-- PROVIDED RECORDS follows --

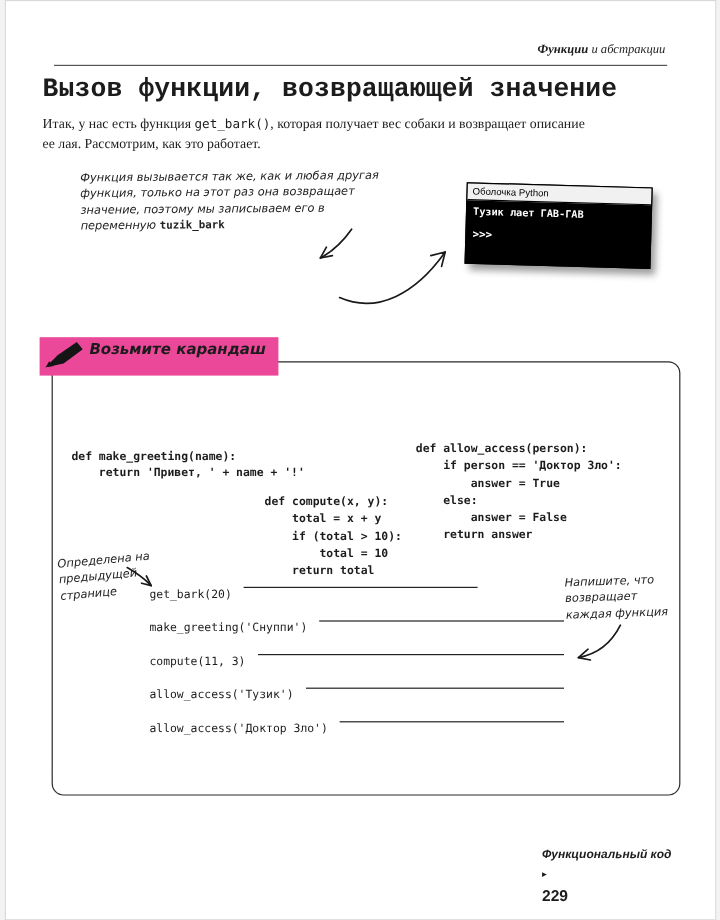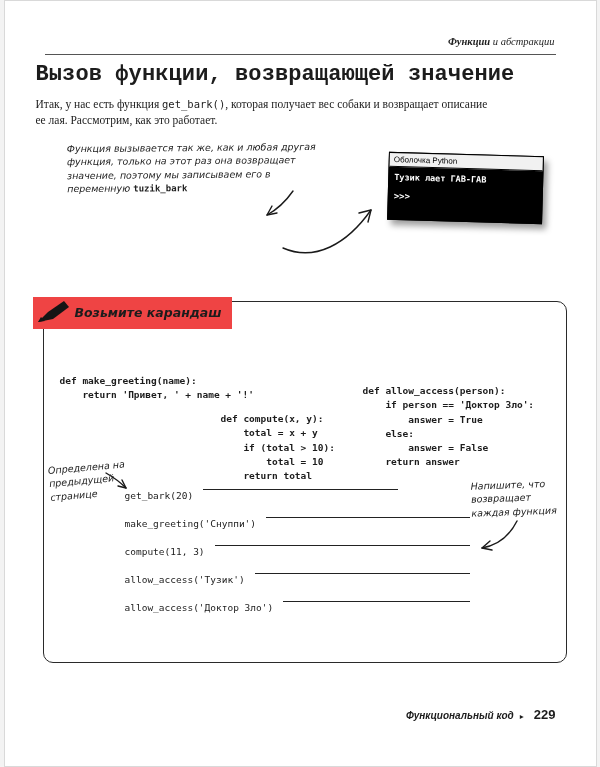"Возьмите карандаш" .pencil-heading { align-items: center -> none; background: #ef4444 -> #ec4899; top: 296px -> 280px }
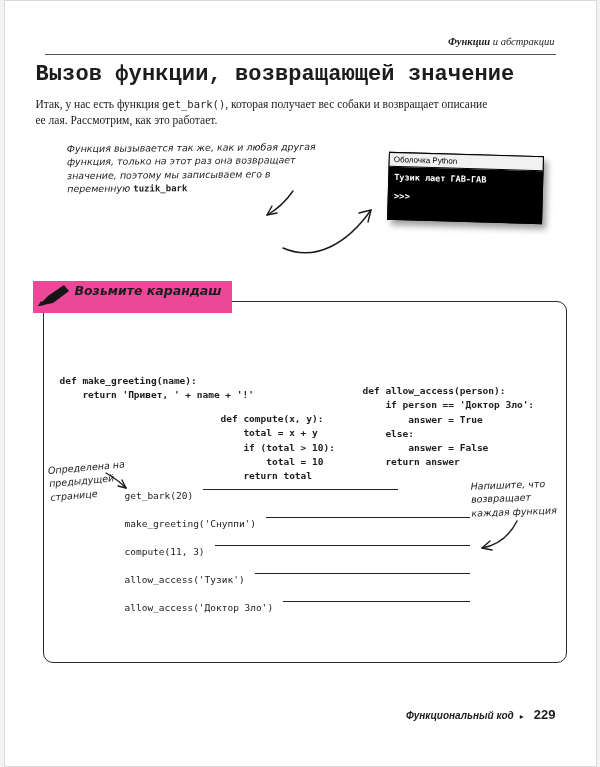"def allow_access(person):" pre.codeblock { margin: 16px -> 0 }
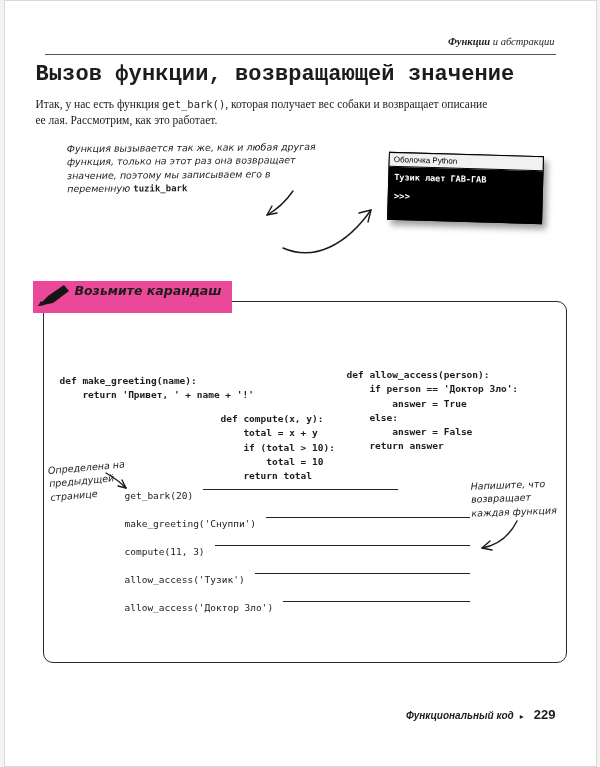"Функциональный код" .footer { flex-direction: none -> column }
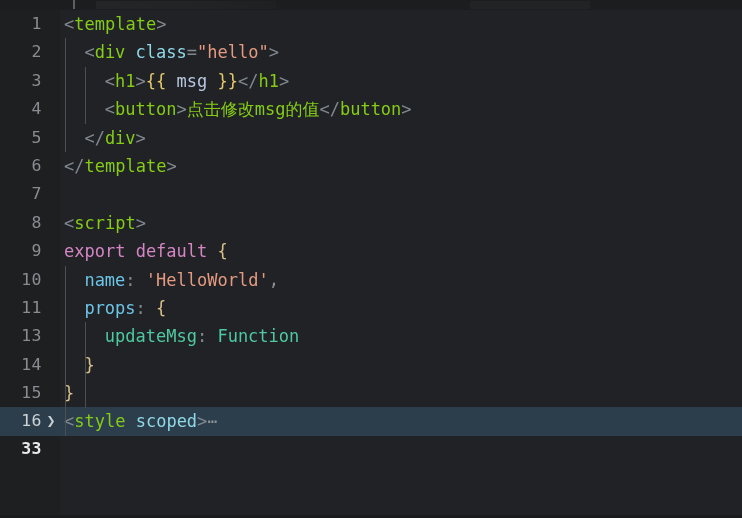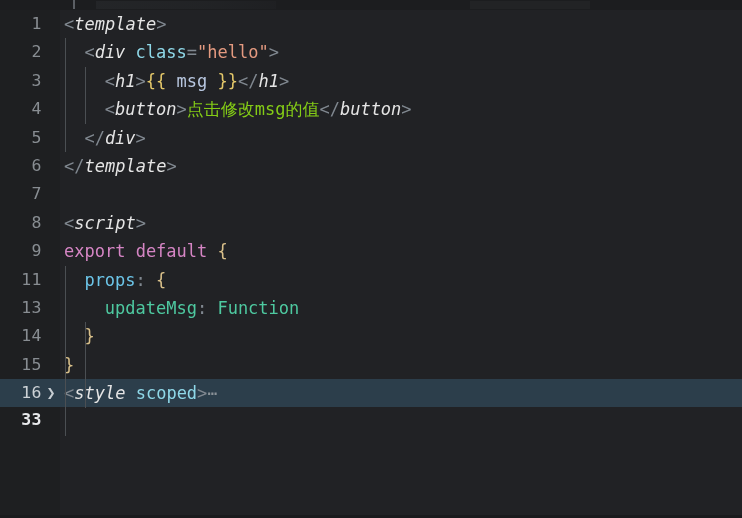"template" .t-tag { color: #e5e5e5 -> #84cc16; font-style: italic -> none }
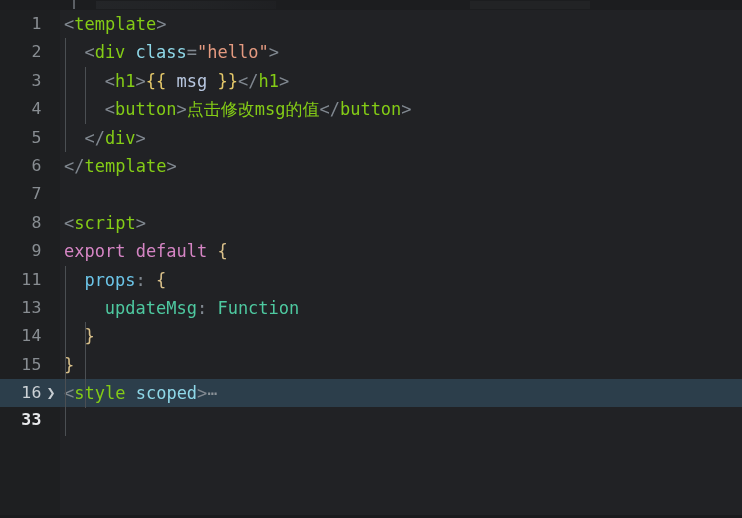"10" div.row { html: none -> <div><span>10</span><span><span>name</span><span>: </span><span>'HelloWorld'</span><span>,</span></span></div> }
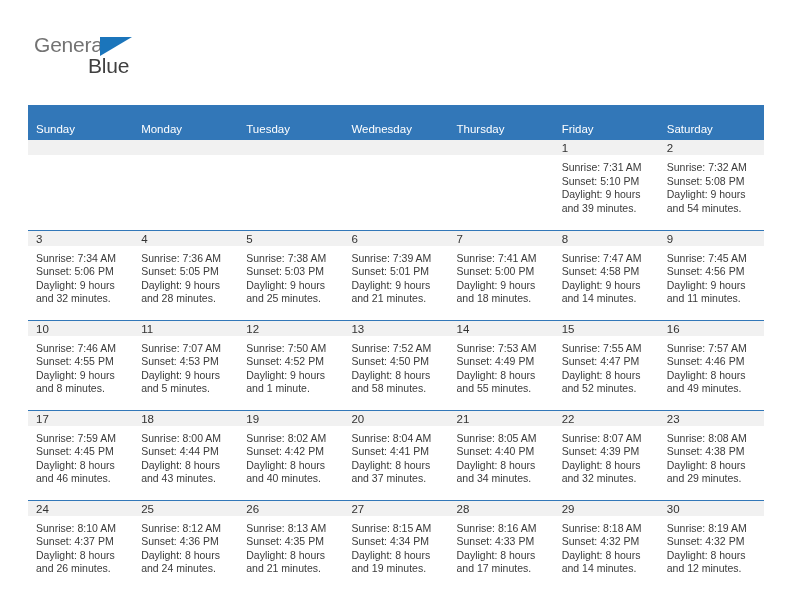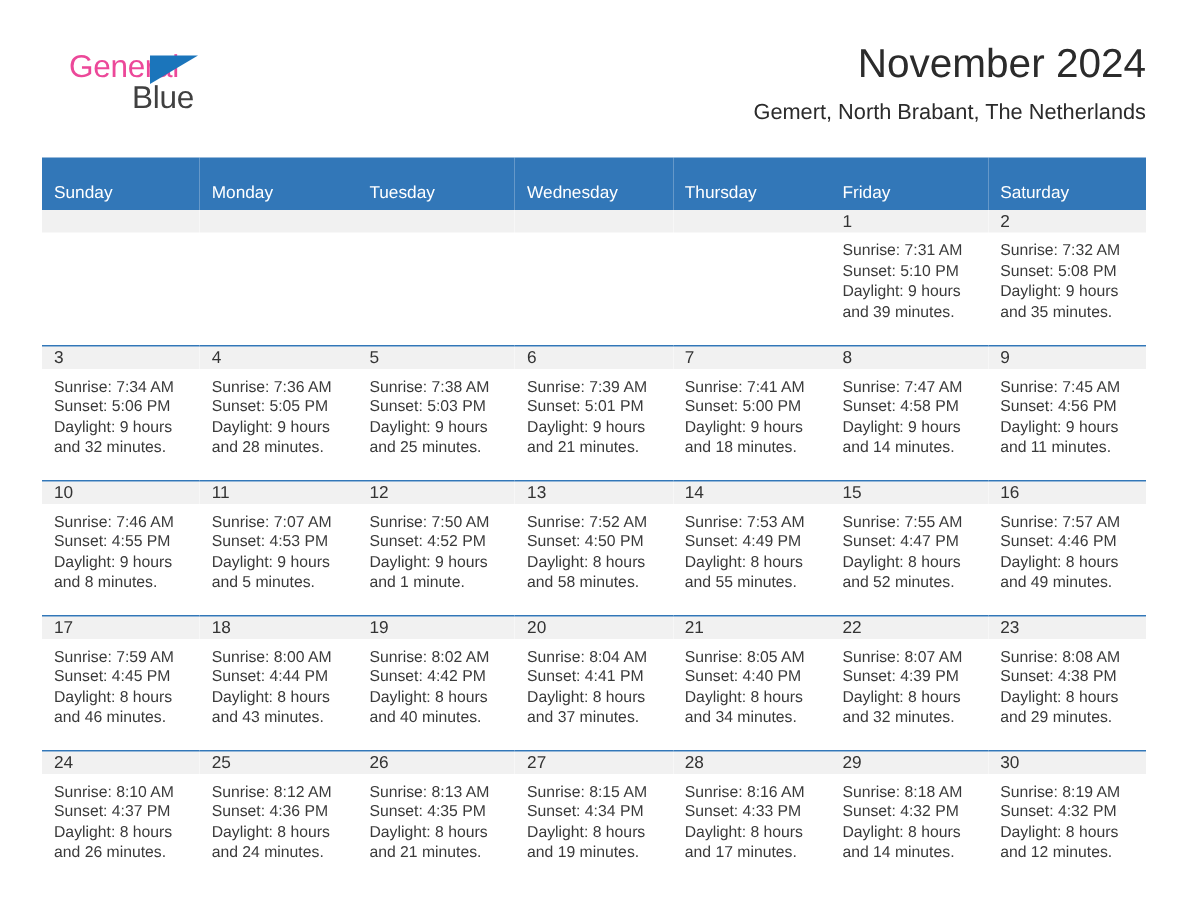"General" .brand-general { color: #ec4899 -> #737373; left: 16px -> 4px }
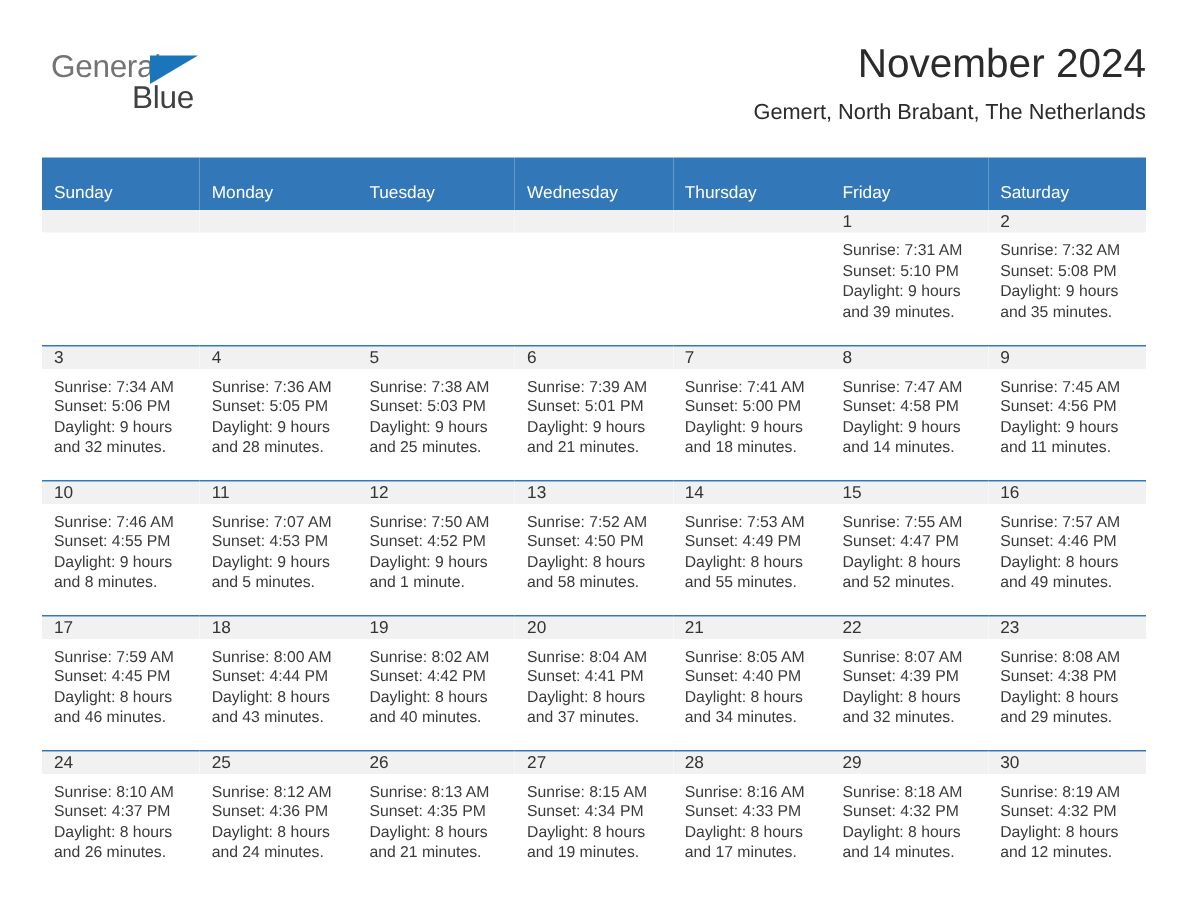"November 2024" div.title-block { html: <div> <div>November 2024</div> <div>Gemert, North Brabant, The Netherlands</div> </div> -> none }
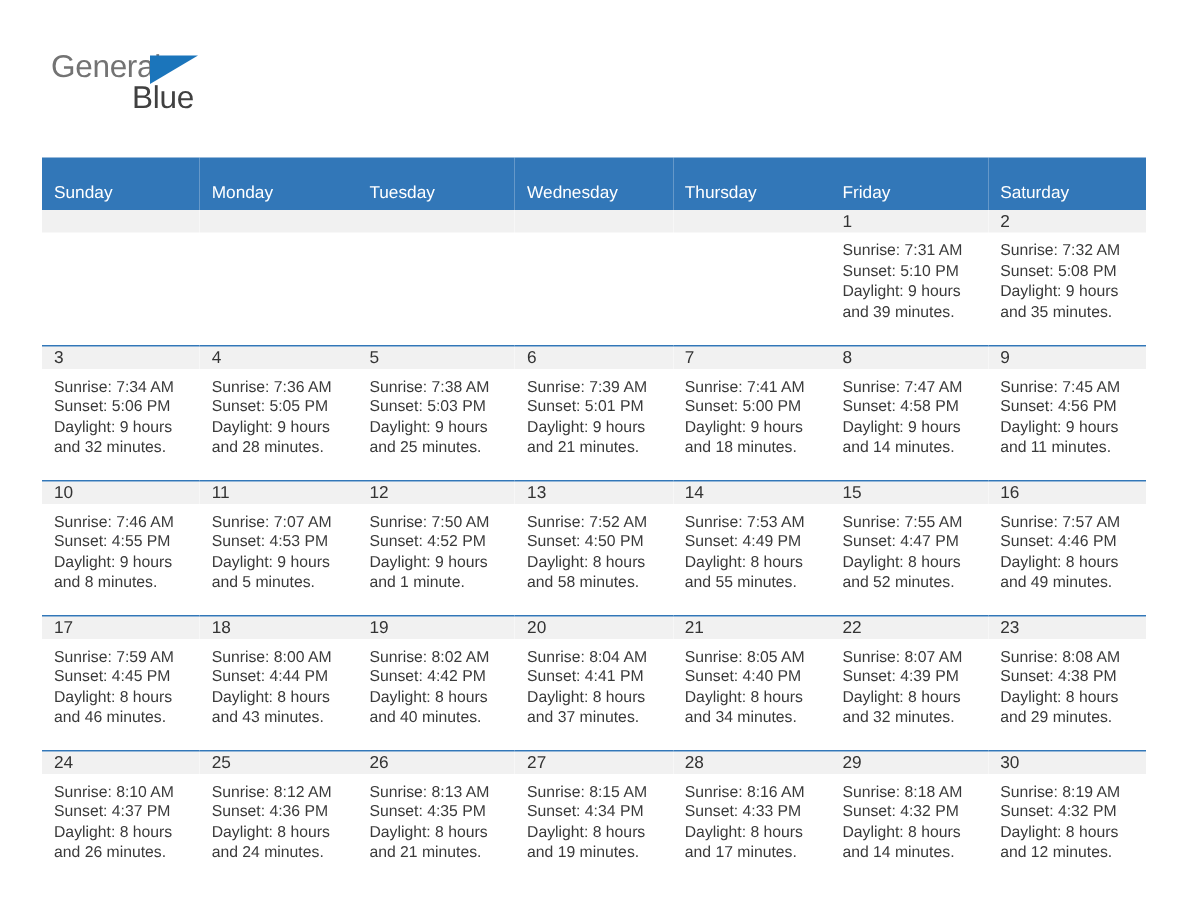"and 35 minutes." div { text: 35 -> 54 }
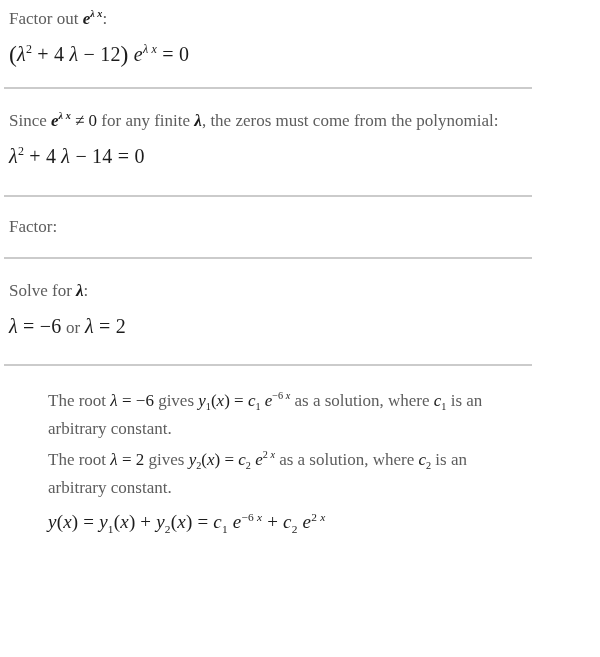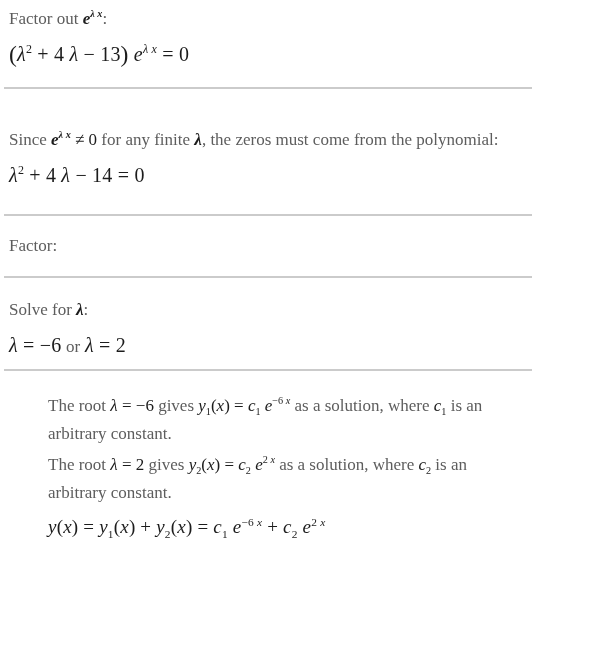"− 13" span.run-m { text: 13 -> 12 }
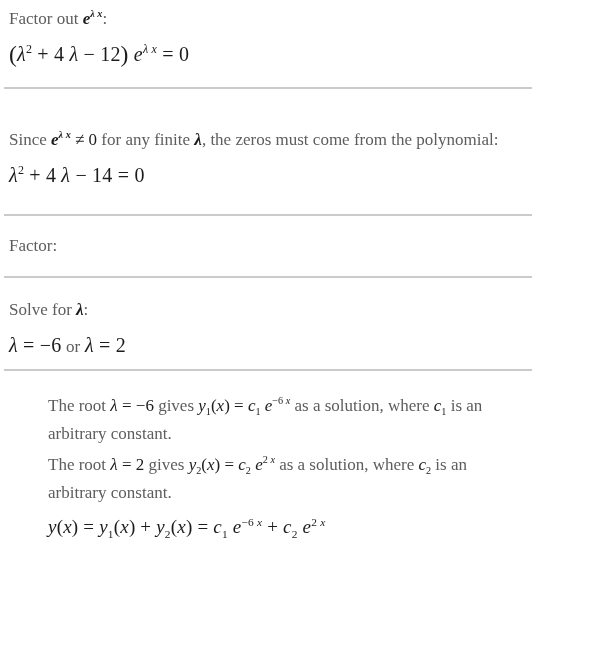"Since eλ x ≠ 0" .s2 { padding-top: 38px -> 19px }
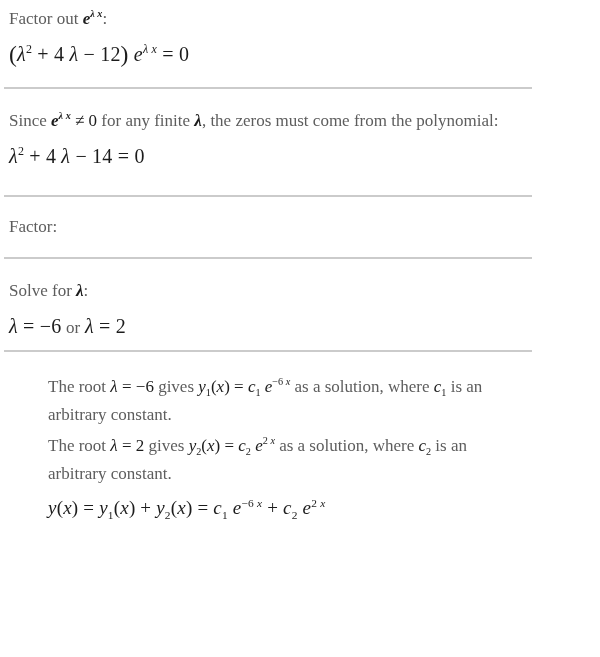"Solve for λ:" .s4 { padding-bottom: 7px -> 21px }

-- PROVIDED RECORDS concluded --

> YOUR ASSIGNMENT:
Images are not wanted in the copy. Please print the material above exactly.

> EXERCISE SOLUTION:
"Возьмите карандаш" .pencil-heading { align-items: center -> none; background: #ef4444 -> #ec4899; top: 296px -> 280px }
"def allow_access(person):" pre.codeblock { margin: 16px -> 0 }
"Функциональный код" .footer { flex-direction: none -> column }
"template" .t-tag { color: #e5e5e5 -> #84cc16; font-style: italic -> none }
"10" div.row { html: none -> <div><span>10</span><span><span>name</span><span>: </span><span>'HelloWorld'</span><span>,</span></span></div> }
"General" .brand-general { color: #ec4899 -> #737373; left: 16px -> 4px }
"November 2024" div.title-block { html: <div> <div>November 2024</div> <div>Gemert, North Brabant, The Netherlands</div> </div> -> none }
"and 35 minutes." div { text: 35 -> 54 }
"− 13" span.run-m { text: 13 -> 12 }
"Since eλ x ≠ 0" .s2 { padding-top: 38px -> 19px }
"Solve for λ:" .s4 { padding-bottom: 7px -> 21px }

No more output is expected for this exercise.